Granted it's a simple and relatively silly example, but it goes to the heart of who I am and what I look for in a relationship. If the "Captain of the Ship" doesn't want a mutiny on his hands, he needs to be clear in his wants and desires. Part of that is not giving orders just for the hell of it (or perceived as such). I don't mind if he's the navigator, just let me see the maps every once in a while...




Extravagasm -> RE: Kontrol (11/12/2014 4:49:51 PM)

Lol. . luv the expression 'hiking boots or heels' sooo much better than 'your place or mine'. Ima add it to my pick up lines ;);)




shiftyw -> RE: Kontrol (11/12/2014 5:19:19 PM)


quote:

ORIGINAL: littleladybug


quote:

ORIGINAL: shiftyw

Straight up- if he told me to iron a shirt at 3 AM and I had to get up at 5:30 AM- I'm probably going to tell him to fuck himself.



Just had to chuckle at that one...

My response would probably be to do it and then gently reminding him the next time he's going away to iron his damned shirts the night before. (And, by "gently" I mean actually asking him straight out if they're done...).

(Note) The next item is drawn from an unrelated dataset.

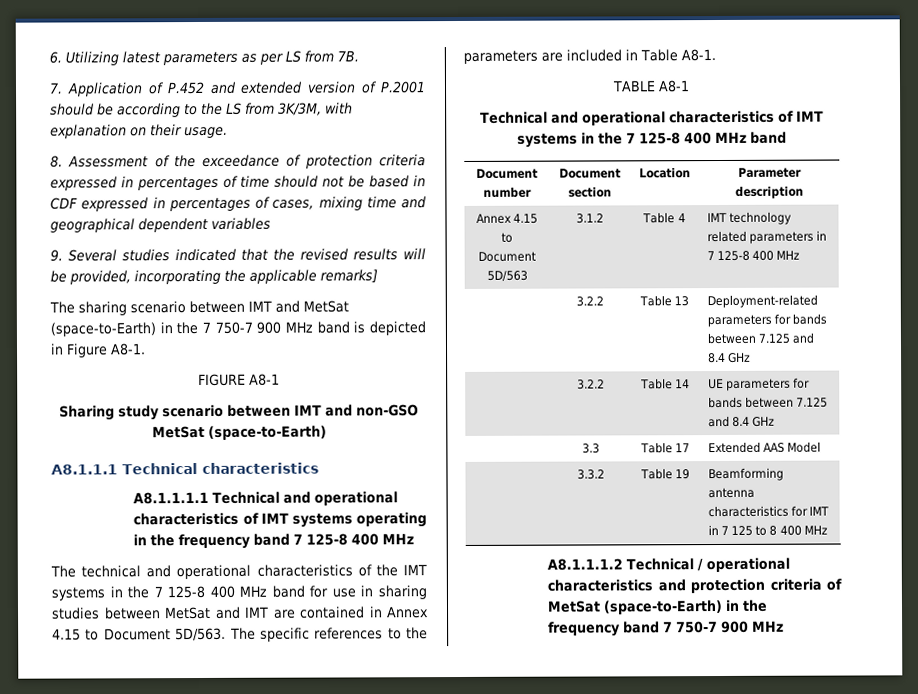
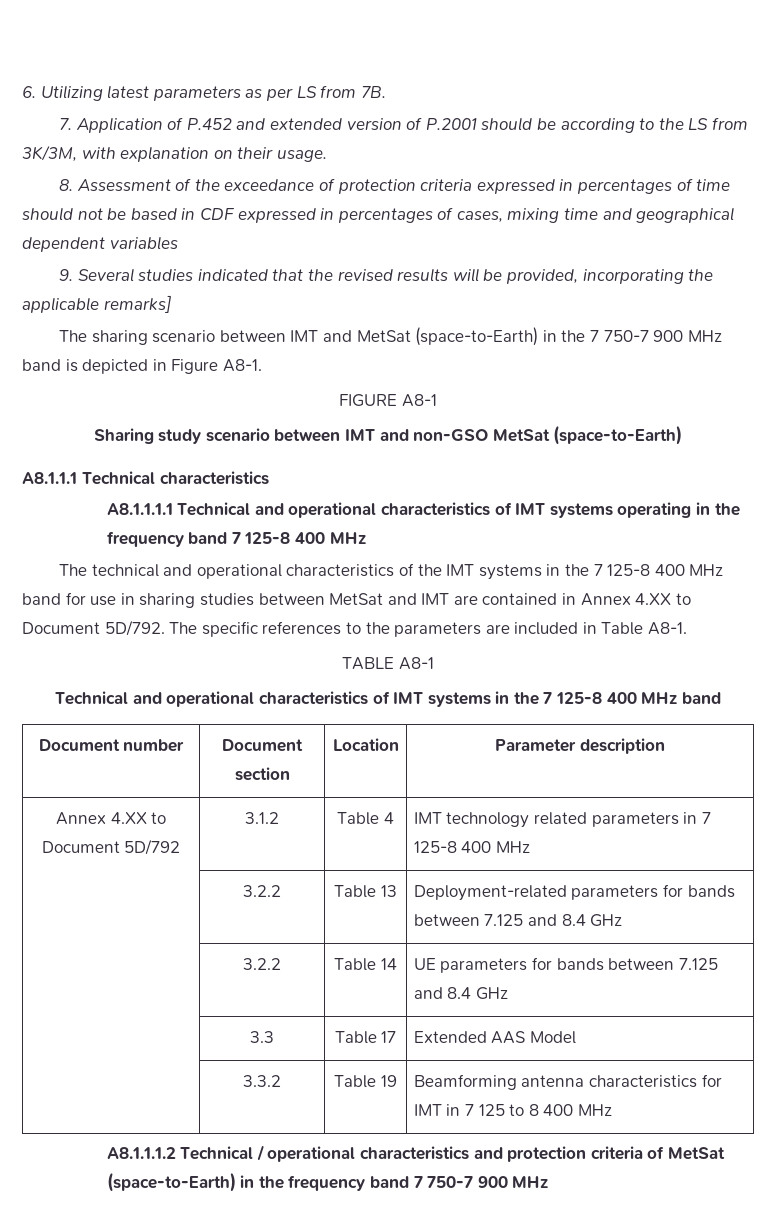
- The technical and operational characteristics of the IMT systems in the 7 125-8 400 MHz band for use in sharing studies between MetSat and IMT are contained in Annex 4.15 to Document 5D/563.
+ The technical and operational characteristics of the IMT systems in the 7 125-8 400 MHz band for use in sharing studies between MetSat and IMT are contained in Annex 4.XX to Document 5D/792.
- Annex 4.15 to Document 5D/563 | 3.1.2 | Table 4 | IMT technology related parameters in 7 125-8 400 MHz
+ Annex 4.XX to Document 5D/792 | 3.1.2 | Table 4 | IMT technology related parameters in 7 125-8 400 MHz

Granted it's a simple and relatively silly example, but it goes to the heart of who I am and what I look for in a relationship. If the "Captain of the Ship" doesn't want a mutiny on his hands, he needs to be clear in his wants and desires. Part of that is not giving orders just for the hell of it (or perceived as such). I don't mind if he's the navigator, just let me see the maps every once in a while...



Well that is just the best analogy. I feel really similar.
I probably wouldn't tell him to fuck off for real- but I would absolutely not be pleased about him not giving a shit about what time I had to get up in the AM.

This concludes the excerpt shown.